From mboxrd@z Thu Jan  1 00:00:00 1970
Return-Path: <linux-kernel-owner@vger.kernel.org>
Received: (majordomo@vger.kernel.org) by vger.kernel.org via listexpand
	id S1752720AbbFDLXE (ORCPT <rfc822;w@1wt.eu>);
	Thu, 4 Jun 2015 07:23:04 -0400
Received: from www.linutronix.de ([62.245.132.108]:59756 "EHLO
	Galois.linutronix.de" rhost-flags-OK-OK-OK-OK) by vger.kernel.org
	with ESMTP id S1751373AbbFDLWy (ORCPT
	<rfc822;linux-kernel@vger.kernel.org>);
	Thu, 4 Jun 2015 07:22:54 -0400
Date: Thu, 4 Jun 2015 13:22:45 +0200 (CEST)
From: Thomas Gleixner <tglx@linutronix.de>
To: Jeremiah Mahler <jmmahler@gmail.com>
cc: Preeti U Murthy <preeti@linux.vnet.ibm.com>,
        Peter Zijlstra <peterz@infradead.org>,
        Viresh Kumar <viresh.kumar@linaro.org>,
        Marcelo Tosatti <mtosatti@redhat.com>,
        Frederic Weisbecker <fweisbec@gmail.com>,
        John Stultz <john.stultz@linaro.org>, linux-kernel@vger.kernel.org
Subject: Re: [BUG, bisect] hrtimer: severe lag after suspend & resume
In-Reply-To: <20150604005624.GA1789@hudson.localdomain>
Message-ID: <alpine.DEB.2.11.1506041319580.7118@nanos>
References: <20150604005624.GA1789@hudson.localdomain>
User-Agent: Alpine 2.11 (DEB 23 2013-08-11)
MIME-Version: 1.0
Content-Type: TEXT/PLAIN; charset=US-ASCII
X-Linutronix-Spam-Score: -1.0
X-Linutronix-Spam-Level: -
X-Linutronix-Spam-Status: No , -1.0 points, 5.0 required,  ALL_TRUSTED=-1,SHORTCIRCUIT=-0.0001
Sender: linux-kernel-owner@vger.kernel.org
List-ID: <linux-kernel.vger.kernel.org>
X-Mailing-List: linux-kernel@vger.kernel.org

On Wed, 3 Jun 2015, Jeremiah Mahler wrote:
> After a fresh boot, the Chrome web browser behaves normally.  Pages
> load quickly and scroll fast.  Even image heavy sites such as
> images.google.com work fine.  However, after a suspend and resume
> cycle, Chrome becomes very slow.  Pages take ten seconds or more to
> load.  The scroll bars and buttons are almost completely
> unresponsive.  Interestingly, I can run Firefox on the same sites
> and it has no issue whatsoever.

Weird.
 
> I have bisected the kernel and found that the following commit
> introduced the bug.  It is present in the latest linux-next (20150602).
> 
>   From 868a3e915f7f5eba8f8cb4f7da2276760807c51c Mon Sep 17 00:00:00 2001
>   From: Thomas Gleixner <tglx@linutronix.de>
>   Date: Tue, 14 Apr 2015 21:08:37 +0000
>   Subject: [PATCH] hrtimer: Make offset update smarter
>   
>   On every tick/hrtimer interrupt we update the offset variables of the
>   clock bases. That's silly because these offsets change very seldom.
>   
>   Add a sequence counter to the time keeping code which keeps track of
>   the offset updates (clock_was_set()). Have a sequence cache in the
>   hrtimer cpu bases to evaluate whether the offsets must be updated or
>   not. This allows us later to avoid pointless cacheline pollution.

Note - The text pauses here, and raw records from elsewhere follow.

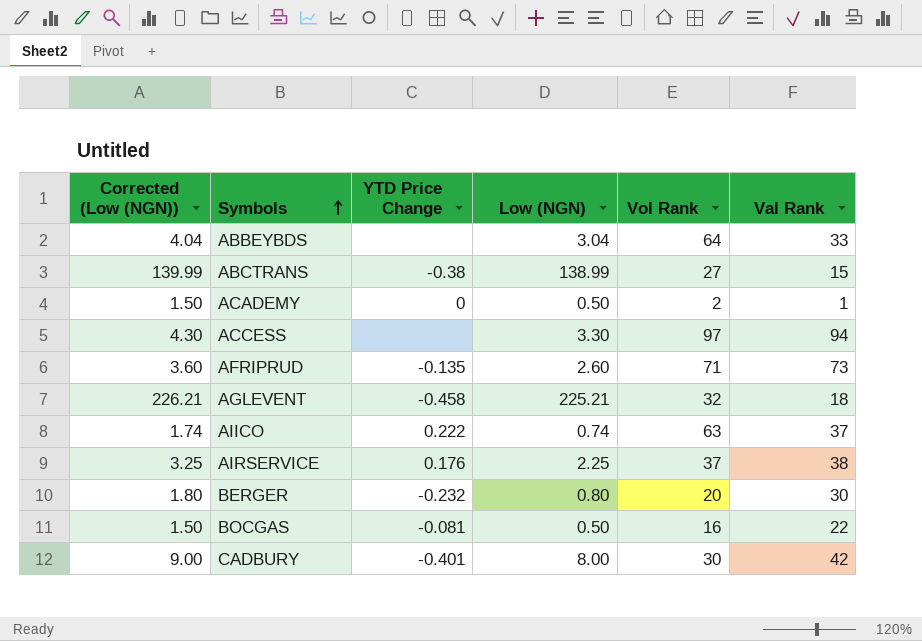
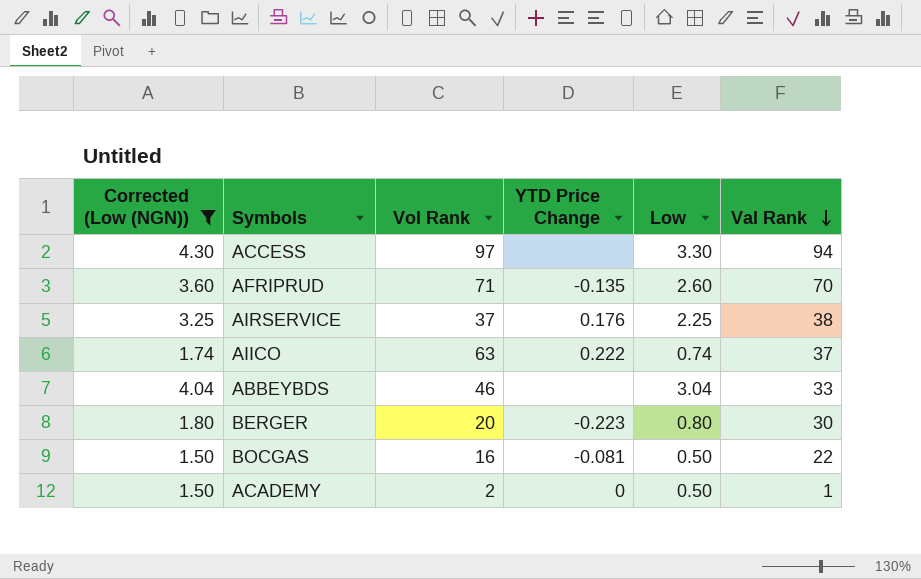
filter: none -> Corrected (Low (NGN)) <= 4.30
row order: Symbols ascending -> Val Rank descending
column Vol Rank | position: 5 -> 3
column name: Low (NGN) -> Low
AFRIPRUD | Val Rank: 73 -> 70
ABBEYBDS | Vol Rank: 64 -> 46
BERGER | YTD Price Change: -0.232 -> -0.223

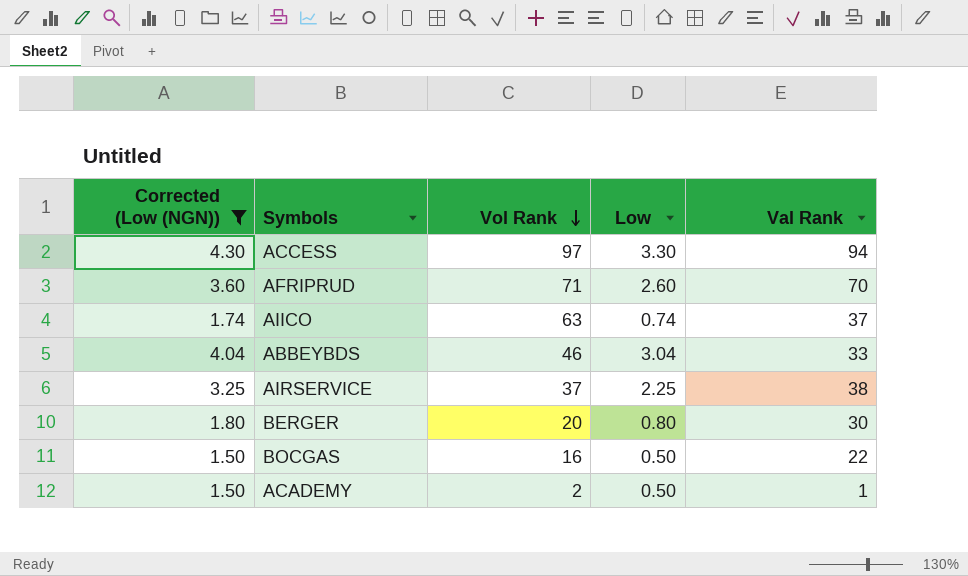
row order: Val Rank descending -> Vol Rank descending
column YTD Price Change | position: 4 -> none

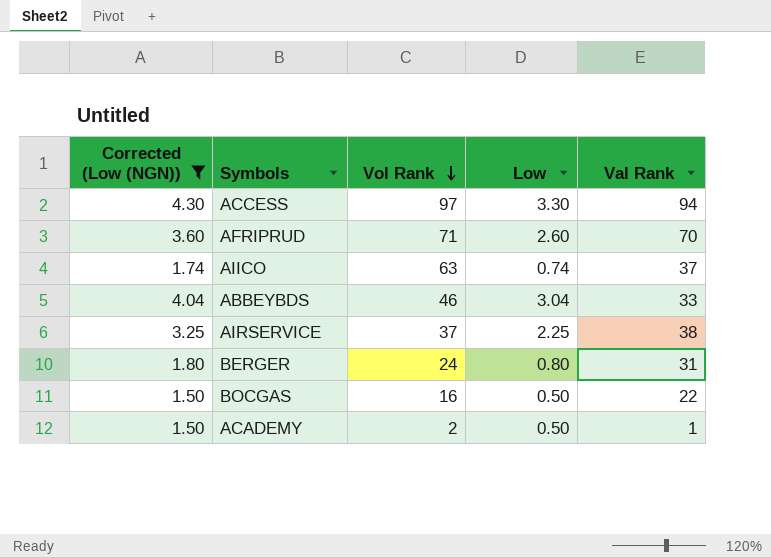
BERGER | Vol Rank: 20 -> 24
BERGER | Val Rank: 30 -> 31

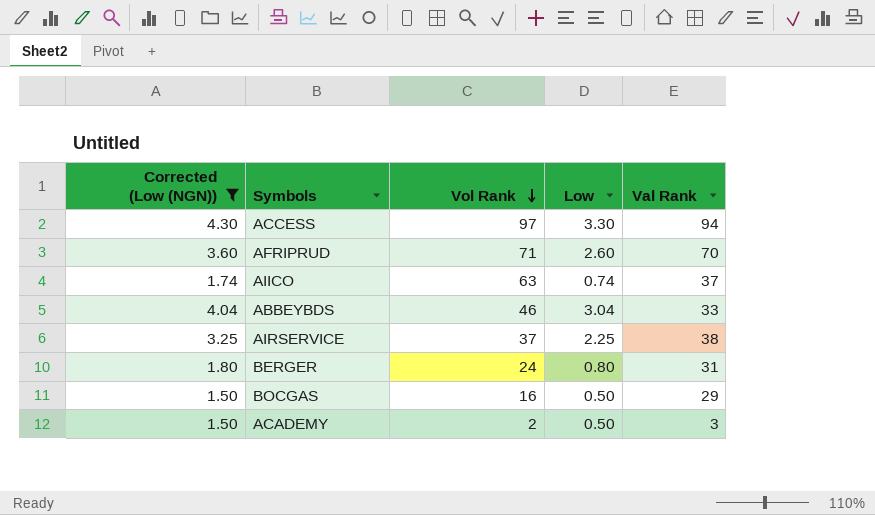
BOCGAS | Val Rank: 22 -> 29
ACADEMY | Val Rank: 1 -> 3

I had to wrap my head around that for quite a while, but I think I
have decoded the issue. Can you please test the patch below whether it
solves your problem?

Thanks,

	tglx

------------------------>

diff --git a/kernel/time/hrtimer.c b/kernel/time/hrtimer.c
index 278d4b36fd94..e9dfcd0b8c41 100644
--- a/kernel/time/hrtimer.c
+++ b/kernel/time/hrtimer.c
@@ -1492,6 +1492,12 @@ static void init_hrtimers_cpu(int cpu)
 
 	cpu_base->cpu = cpu;
 	hrtimer_init_hres(cpu_base);
+	/*
+	 * Force an update by setting the clock was set sequence to an
+	 * odd value.
+	 */
+	cpu_base->clock_was_set_seq = 1;
+	hrtimer_update_base(cpu_base);
 }
 
 #ifdef CONFIG_HOTPLUG_CPU
diff --git a/kernel/time/timekeeping.c b/kernel/time/timekeeping.c
index 90ed5db67c1d..c97710137a9e 100644
--- a/kernel/time/timekeeping.c
+++ b/kernel/time/timekeeping.c
@@ -593,7 +593,7 @@ static void timekeeping_update(struct timekeeper *tk, unsigned int action)
 	update_fast_timekeeper(&tk->tkr_raw,  &tk_fast_raw);
 
 	if (action & TK_CLOCK_WAS_SET)
-		tk->clock_was_set_seq++;
+		tk->clock_was_set_seq += 2;
 }
 
 /**